# Case Studies

If you're interested in time series analysis and forecasting, this is the right place to be. The Time Series Lab (TSL) software platform makes time series analysis available to anyone with a basic knowledge of statistics. Future versions will remove the need for a basic knowledge altogether by providing fully automated forecasting systems. The platform is designed and developed in a way such that results can be obtained quickly and verified easily. At the same time, many advanced time series and forecasting operations are available for the experts. In our case studies, we often present screenshots of the program so that you can easily replicate results.

Did you know you can make a screenshot of a TSL program window? Press Ctrl + p to open a window which allows you to save a screenshot of the program. The TSL window should be located on your main monitor.

Click on the buttons below to go to our case studies.
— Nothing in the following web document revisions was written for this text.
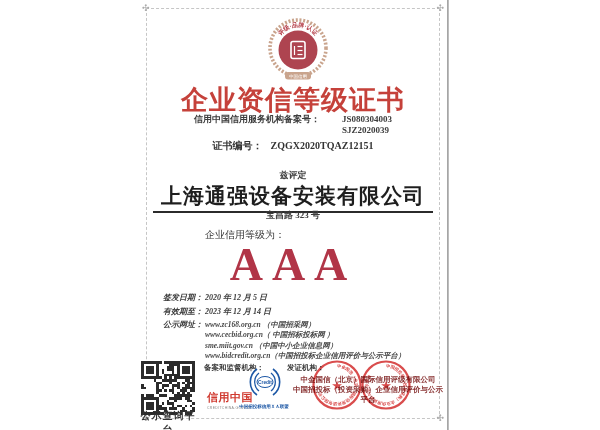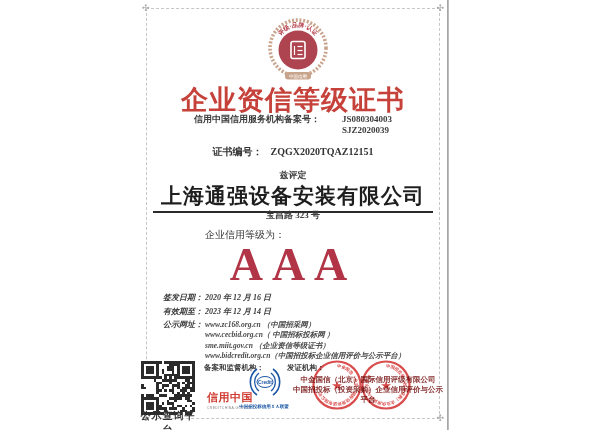--- a/index.html
+++ b/index.html
@@ -25,21 +25,21 @@
 
   .title { position:absolute; left:146px; top:82px; width:294px; text-align:center;
     font-family:"Liberation Sans","DejaVu Sans",sans-serif;
     font-size:27px; font-weight:800; color:#c5413a; letter-spacing:1px; }
 
   .filing { position:absolute; left:146px; top:114px; width:294px; display:flex;
     justify-content:center; align-items:flex-start; gap:22px; color:#3c3c3c; }
   .filing .lab { font-size:9px; font-weight:bold; line-height:11px; }
   .filing .nums { font-size:9px; line-height:11px; font-weight:bold; text-align:left; }
 
-  .certno { position:absolute; left:146px; top:145px; width:294px; text-align:center;
+  .certno { position:absolute; left:146px; top:139px; width:294px; text-align:center;
     font-size:10px; font-weight:bold; color:#333; }
   .certno .lab { margin-right:8px; }
 
   .hereby { position:absolute; left:146px; top:169px; width:294px; text-align:center;
     font-size:9px; font-weight:bold; color:#3c3c3c; }
 
   .company { position:absolute; left:146px; top:182px; width:294px; text-align:center; }
   .company span { display:inline-block; font-size:21px; font-weight:bold; color:#1e1e1e;
     border-bottom:2px solid #2b2b2b; padding:0 8px 1px; letter-spacing:1px; }
 
@@ -137,32 +137,32 @@
 
     <div class="addr">宝昌路 323 号</div>
 
     <div class="grade-label">企业信用等级为：</div>
 
     <div class="grade">AAA</div>
 
     <div class="info">
       <div class="row">
         <span class="lab">签发日期：</span>
-        <span class="val">2020 年 12 月 16 日</span>
+        <span class="val">2020 年 12 月 5 日</span>
       </div>
       <div class="row">
         <span class="lab">有效期至：</span>
         <span class="val">2023 年 12 月 14 日</span>
       </div>
       <div class="row">
         <span class="lab">公示网址：</span>
         <span class="sites">
           <div>www.zc168.org.cn （中国招采网）</div>
           <div>www.cecbid.org.cn（ 中国招标投标网 ）</div>
-          <div>sme.miit.gov.cn （企业资信等级证书）</div>
+          <div>sme.miit.gov.cn （中国中小企业信息网）</div>
           <div>www.bidcredit.org.cn（中国招投标企业信用评价与公示平台）</div>
         </span>
       </div>
     </div>
 
     <div class="qr">
       <div class="qr-grid" id="qr">
           <i class="on"></i>
           <i class="on"></i>
           <i class="on"></i>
At the beginning of each case study, the required TSL package is mentioned. Our first case study, about the Nile data, is meant to illustrate the basic workings of the program and we advise you to start with that one.

# Regression with ARMA errors

Date: July 05, 2022

Software: Time Series Lab - Home Edition

Topics: Linear regression with ARMA errors

#### Linear regression with ARMA errors

TSL makes extensive use of models in state space form due to the many advantages this brings. Once a model has been put in a state space form, the way is opened for the application of a number of important algorithms. At the centre of these is the Kalman filter. The Kalman filter is a recursive procedure for computing the optimal estimator of the state vector at time $t$, based on the information available at time $t$, see also Harvey (1990).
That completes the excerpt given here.